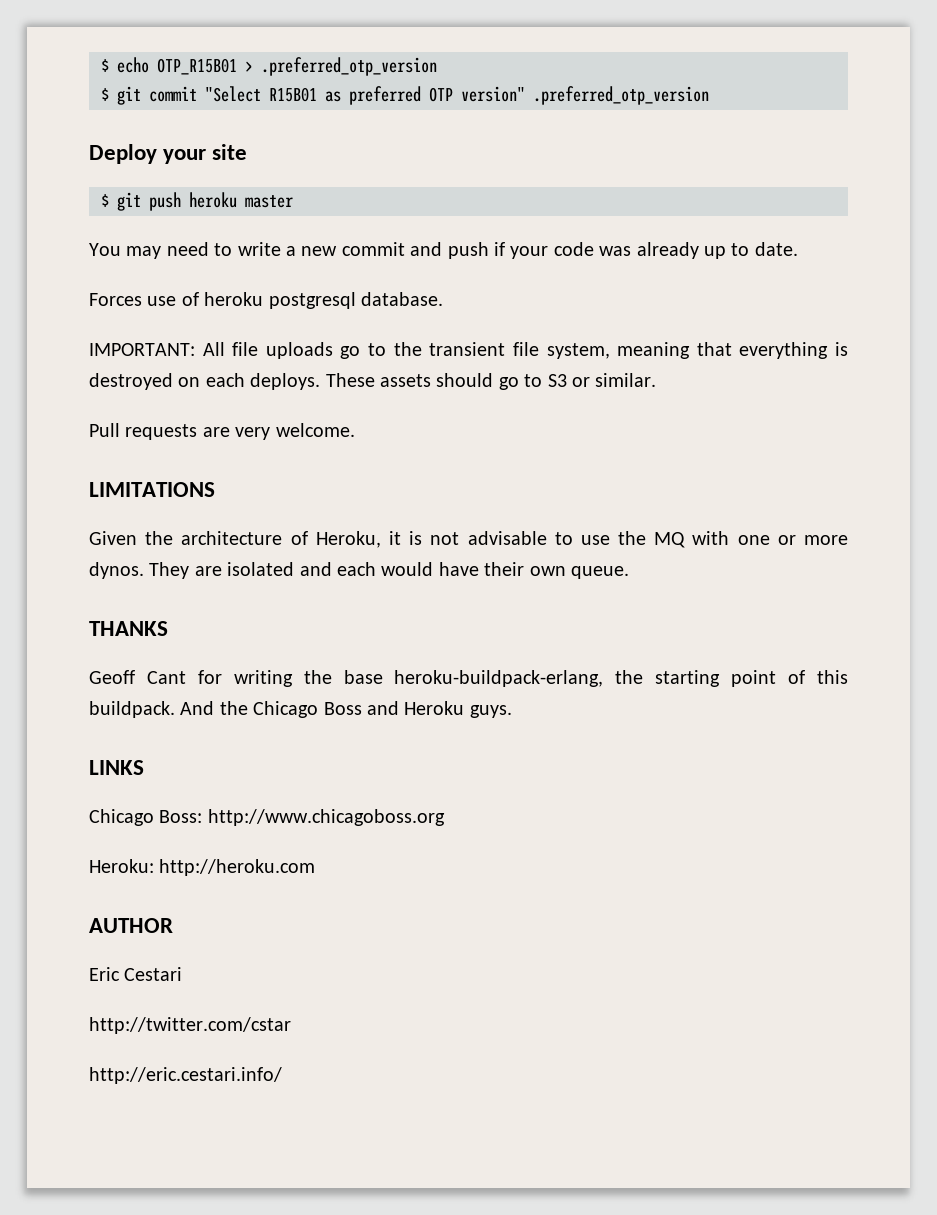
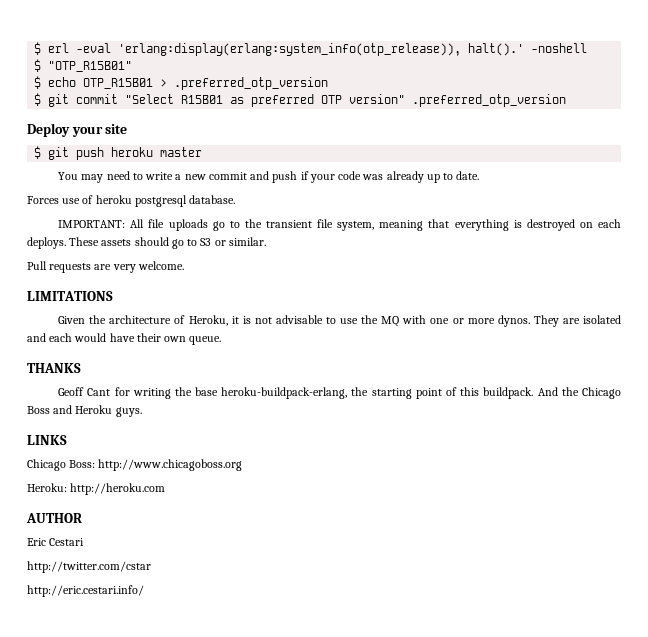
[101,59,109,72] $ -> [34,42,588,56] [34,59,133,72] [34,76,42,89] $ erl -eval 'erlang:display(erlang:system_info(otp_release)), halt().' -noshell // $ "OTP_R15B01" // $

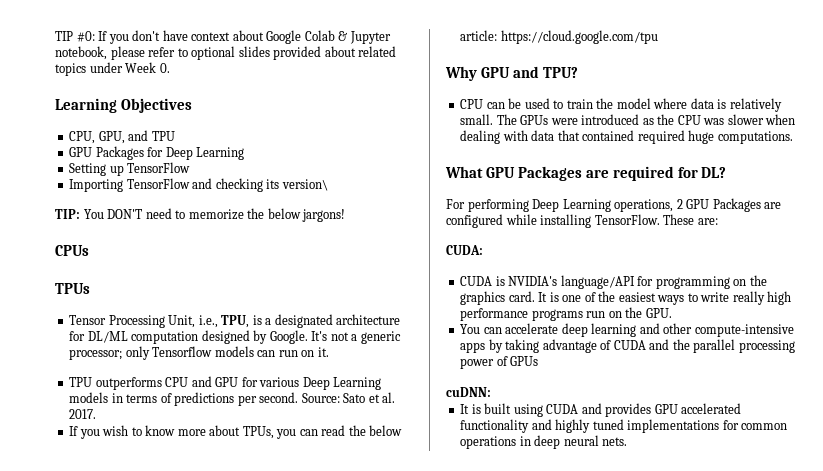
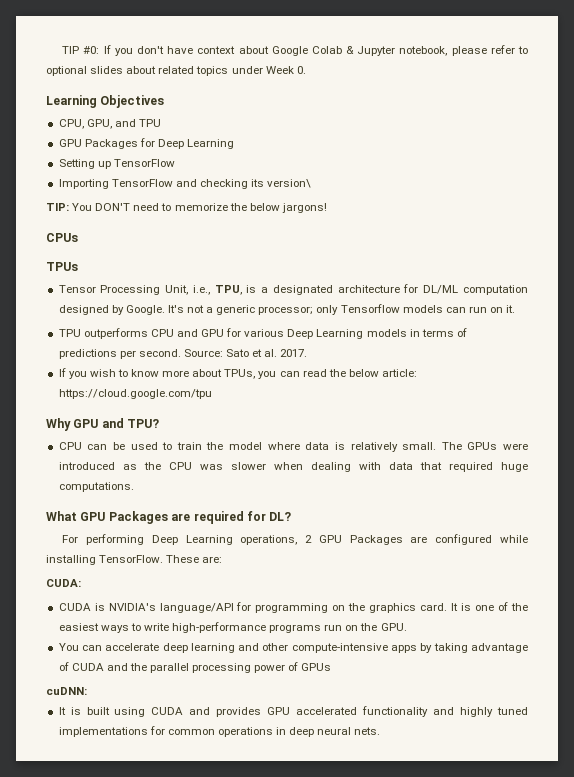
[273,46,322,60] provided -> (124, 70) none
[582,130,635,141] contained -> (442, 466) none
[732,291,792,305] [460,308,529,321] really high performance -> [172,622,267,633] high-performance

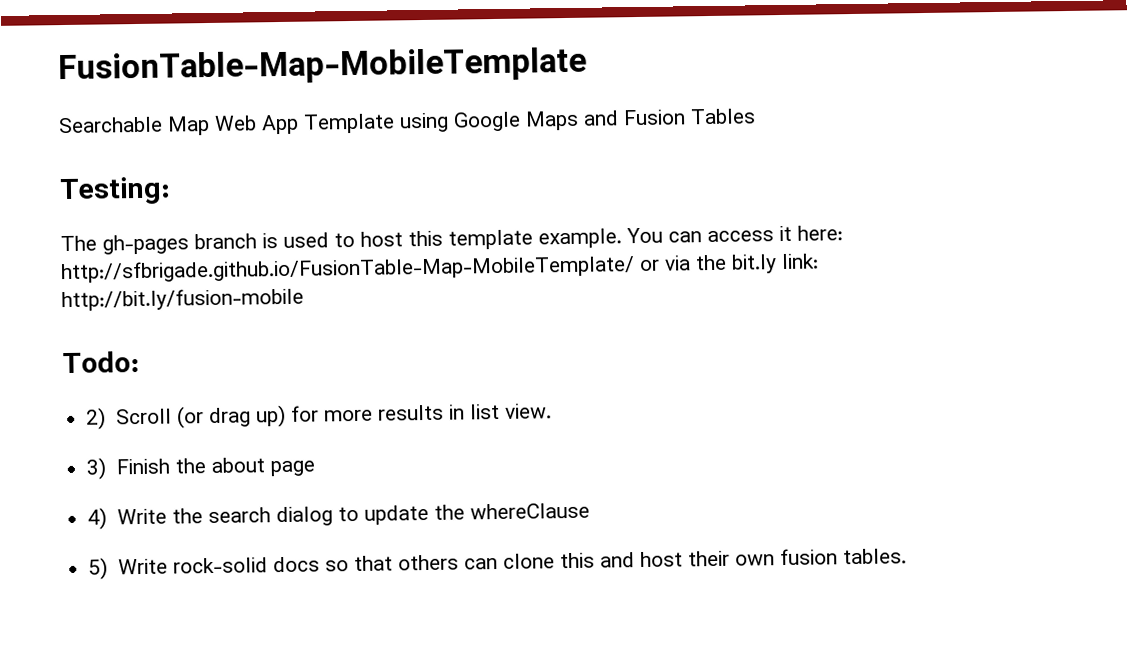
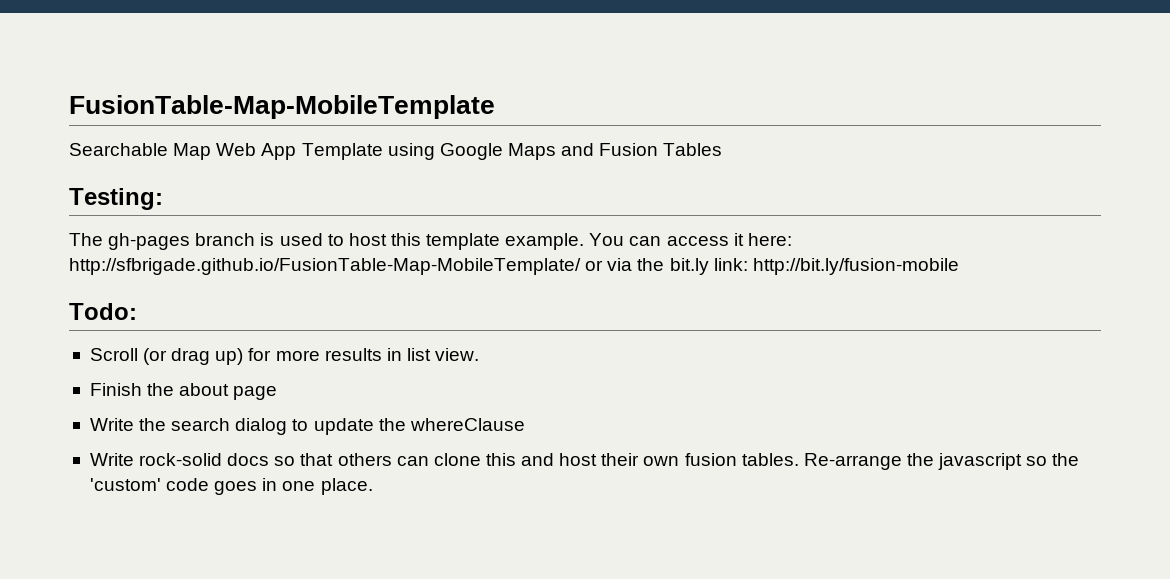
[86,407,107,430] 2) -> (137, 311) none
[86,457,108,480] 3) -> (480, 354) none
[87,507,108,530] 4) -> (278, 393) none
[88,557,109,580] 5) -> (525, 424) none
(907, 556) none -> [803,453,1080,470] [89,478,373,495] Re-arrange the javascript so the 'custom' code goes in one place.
======
Task goal: After locating the line containing "[732,291,792,305] [460,308,529,321] really" in the entries above, repeat only it and each later line through the end, exactly, without any pictures.

Completed task:
[732,291,792,305] [460,308,529,321] really high performance -> [172,622,267,633] high-performance

[86,407,107,430] 2) -> (137, 311) none
[86,457,108,480] 3) -> (480, 354) none
[87,507,108,530] 4) -> (278, 393) none
[88,557,109,580] 5) -> (525, 424) none
(907, 556) none -> [803,453,1080,470] [89,478,373,495] Re-arrange the javascript so the 'custom' code goes in one place.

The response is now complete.